Exit Music Publishing Inc.
- Company type: Subsidiary
- Industry: Printer, music
- Founded: 2001; 25 years ago, under the name Quake, Inc.
- Headquarters: Japan
- Products: Exit Trance
- Parent: Pony Canyon
- Website: exittunes.com

= Exit Music Publishing Inc. =

Music company

Exit Music Publishing Inc. (株式会社エグジット音楽出版, Kabushikigaisha egujitto ongaku shuppan) is a Japanese media company that acts primarily as a music publisher. The company was founded as a printing company in 2001, however later became a music company known as Quake Records in 2003. In 2005, the company was renamed to Quake Holdings. The company became a subsidiary of Pony Canyon in 2009 (later becoming a wholly owned subsidiary in 2014), and was renamed to Exit Tunes in 2011, and to Exit Music Publishing in July 2019.

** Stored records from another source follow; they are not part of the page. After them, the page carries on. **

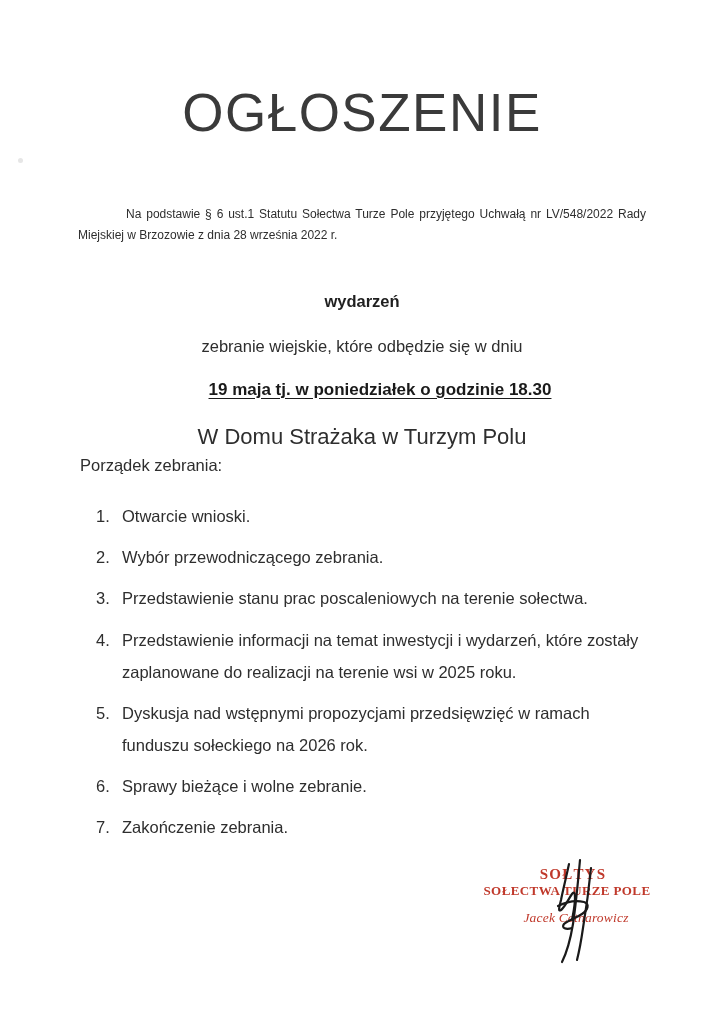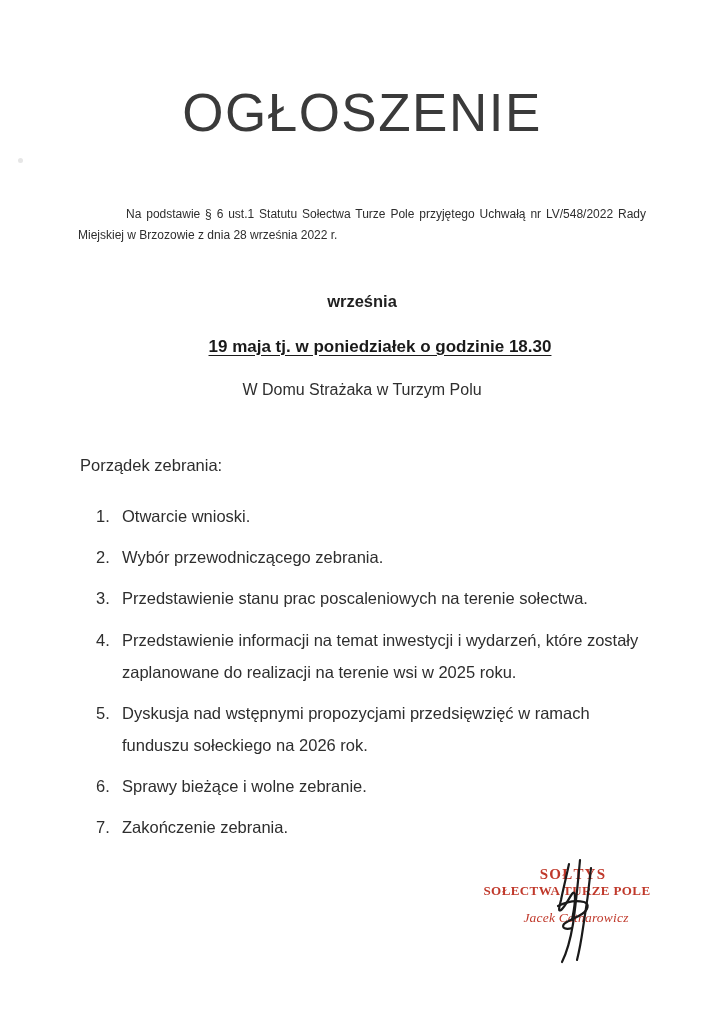--- a/index.html
+++ b/index.html
@@ -179,7 +179,7 @@
   <div class="legal-basis">Na podstawie § 6 ust.1 Statutu Sołectwa Turze Pole przyjętego Uchwałą nr LV/548/2022 Rady Miejskiej w Brzozowie z dnia 28 września 2022 r.</div>
 
   <div class="center-block">
-    <div class="convene">września</div>
+    <div class="convene">wydarzeń</div>
     <div class="meeting-when">19 maja tj. w poniedziałek o godzinie 18.30</div>
     <div class="meeting-where">W Domu Strażaka w Turzym Polu</div>
   </div>

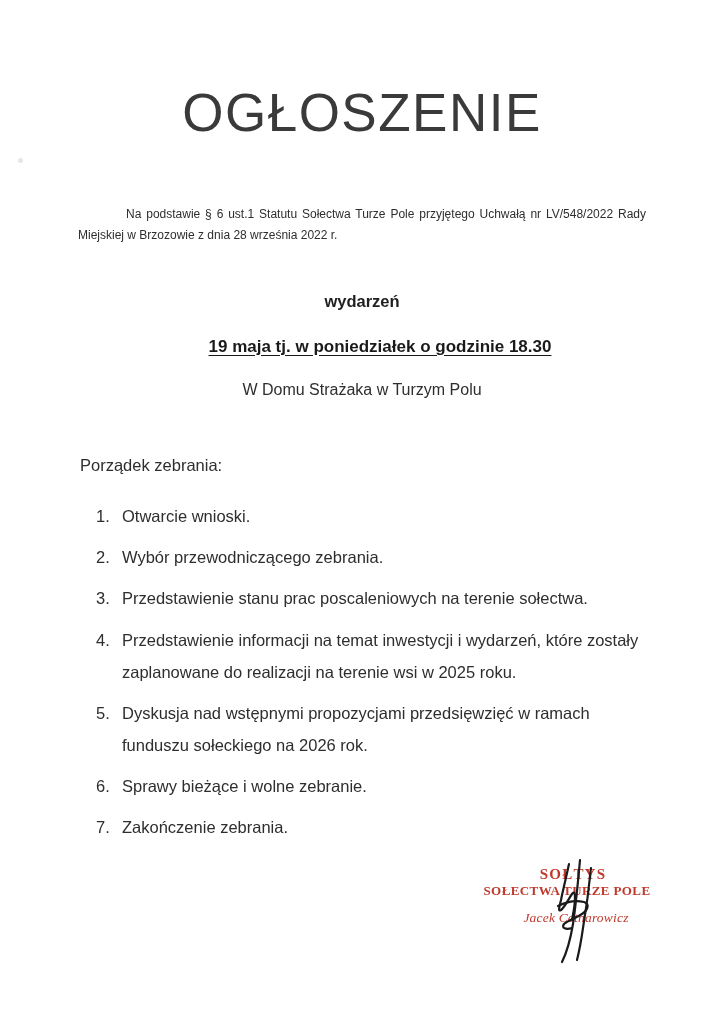--- a/index.html
+++ b/index.html
@@ -180,6 +180,7 @@
 
   <div class="center-block">
     <div class="convene">wydarzeń</div>
+    <div class="meeting-lead">zebranie wiejskie, które odbędzie się w dniu</div>
     <div class="meeting-when">19 maja tj. w poniedziałek o godzinie 18.30</div>
     <div class="meeting-where">W Domu Strażaka w Turzym Polu</div>
   </div>

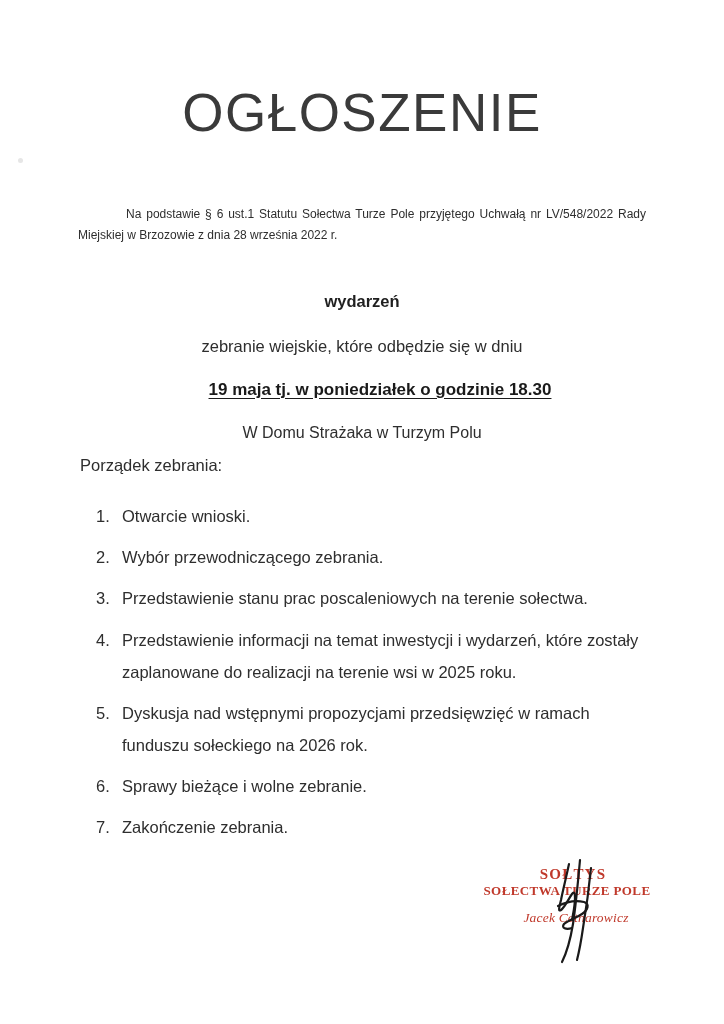--- a/index.html
+++ b/index.html
@@ -83,7 +83,7 @@
     padding-left: 36px;
   }
   .meeting-where {
-    font-size: 16px;
+    font-size: 22px;
     color: #2e2e2e;
   }
 

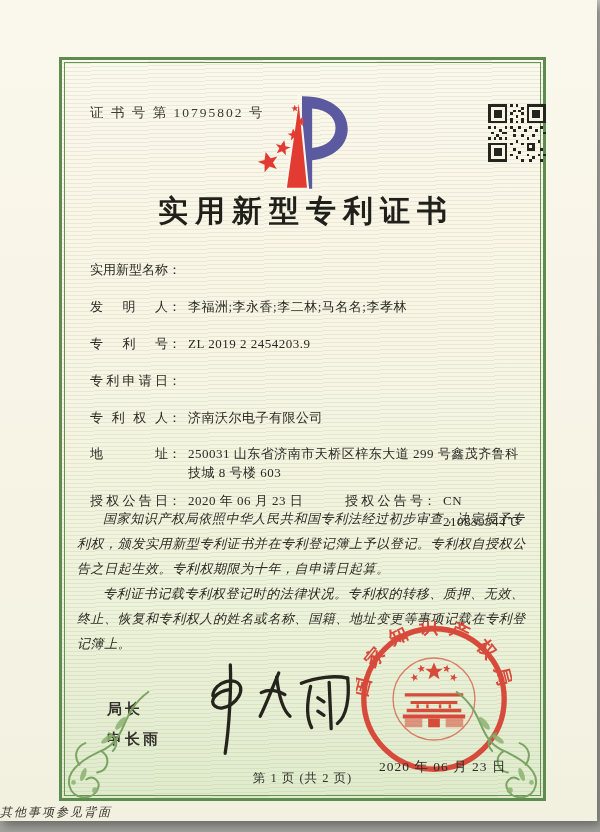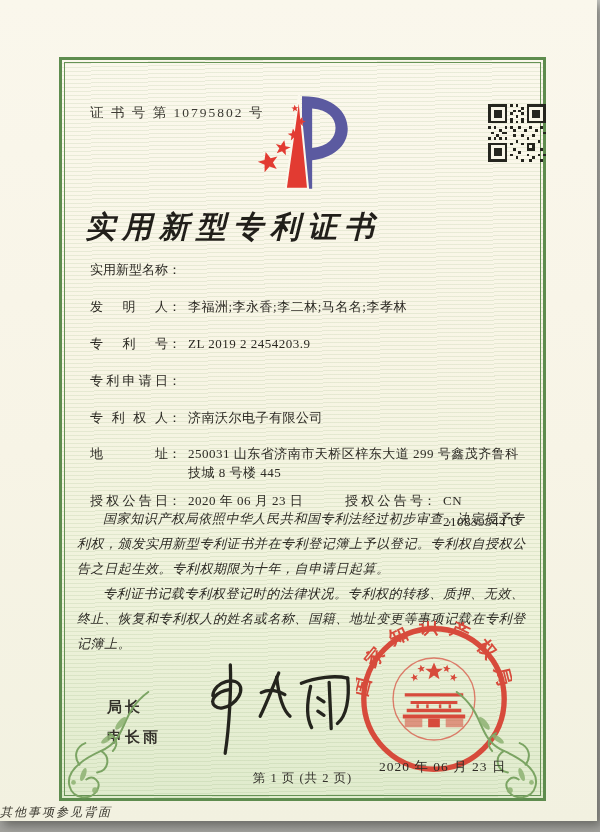--- a/index.html
+++ b/index.html
@@ -29,8 +29,8 @@
   .logo{position:absolute;left:180px;top:33px;width:122px;height:102px;}
   .qr{position:absolute;left:426px;top:44px;width:58px;height:58px;}
   .title{
-    position:absolute;left:0;right:0;top:131px;margin:16px;
-    font-size:30px;font-weight:700;letter-spacing:7px;color:#211f1a;text-indent:7px;font-style:italic;
+    position:absolute;left:0;right:0;top:131px;margin:0;text-align:center;
+    font-size:30px;font-weight:700;letter-spacing:7px;color:#211f1a;text-indent:7px;
   }
   .fields{position:absolute;left:28px;top:199px;width:432px;color:#2b2923;font-size:13px;}
   .frow{display:flex;align-items:flex-start;line-height:21px;margin-bottom:16px;}

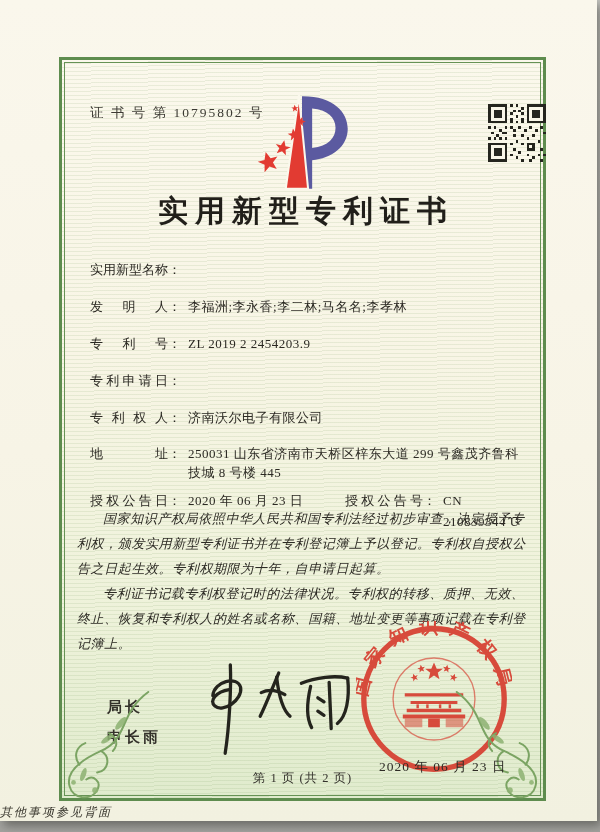--- a/index.html
+++ b/index.html
@@ -140,7 +140,7 @@
       <div class="frow addr">
         <span class="flabel">地址</span>
           <span class="fcolon">：</span>
-        <span class="fvalue">250031 山东省济南市天桥区梓东大道 299 号鑫茂齐鲁科技城 8 号楼 445</span>
+        <span class="fvalue">250031 山东省济南市天桥区梓东大道 299 号鑫茂齐鲁科技城 8 号楼 603</span>
       </div>
       <div class="frow grant">
         <span class="flabel">授权公告日</span>

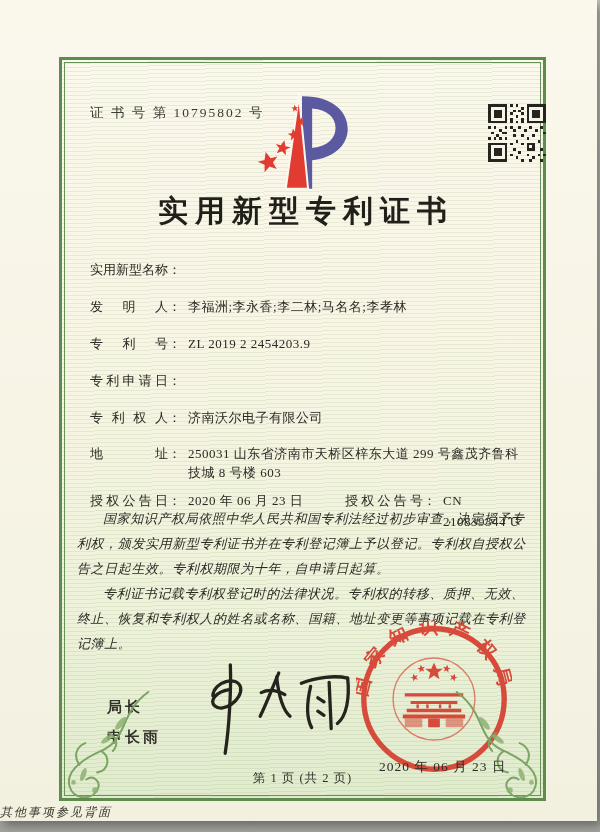--- a/index.html
+++ b/index.html
@@ -46,7 +46,7 @@
   }
   .paras p{margin:0;text-indent:2em;}
   .sig-block{
-    position:absolute;left:45px;top:634px;font-family:Liberation Mono, monospace;
+    position:absolute;left:45px;top:634px;font-family:Liberation Serif, serif;
     font-size:15px;font-weight:600;color:#34322b;line-height:30px;letter-spacing:3px;
   }
   .signature{position:absolute;left:122px;top:592px;width:175px;height:108px;}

The company's label Exit Tunes was responsible for the release of the trance album series Exit Trance. Exit Tunes has also released albums featuring Vocaloid music. In 2010, the compilation album Exit Tunes Presents Vocalogenesis feat. Hatsune Miku topped Japan's Oricon weekly album charts, becoming the first Vocaloid album to top the charts in its history. The following released album, Exit Tunes Presents Vocalonexus feat. Hatsune Miku, became the second Vocaloid album to top the weekly charts in January 2011.

In July 2019, Pony Canyon absorbed Exit Tunes' music, animation and event businesses, with Exit Tunes being renamed to Exit Music Publishing and continuing to operate as a music copyright management and writer management company.

==Exit Trance==
Exit Trance is a series of compilation albums released in Japan specializing in Japanese trance artists. It is regularly released by Quake Holdings and each volume is mixed by DJ UTO, a prolific DJ in the Japanese music scene. Many of the albums are compilations of remixed anime music, while other albums feature remixed dance music. There are also some albums that feature music from video games or films. As of August 2010, Quake has released ten volumes of the series. Thanks to the success of DJ UTO and the compilation series, Quake introduced the Exit Trance presents Aerodynamic series, specializing in a more 'underground' and harder sound than that of the original Exit Trance series.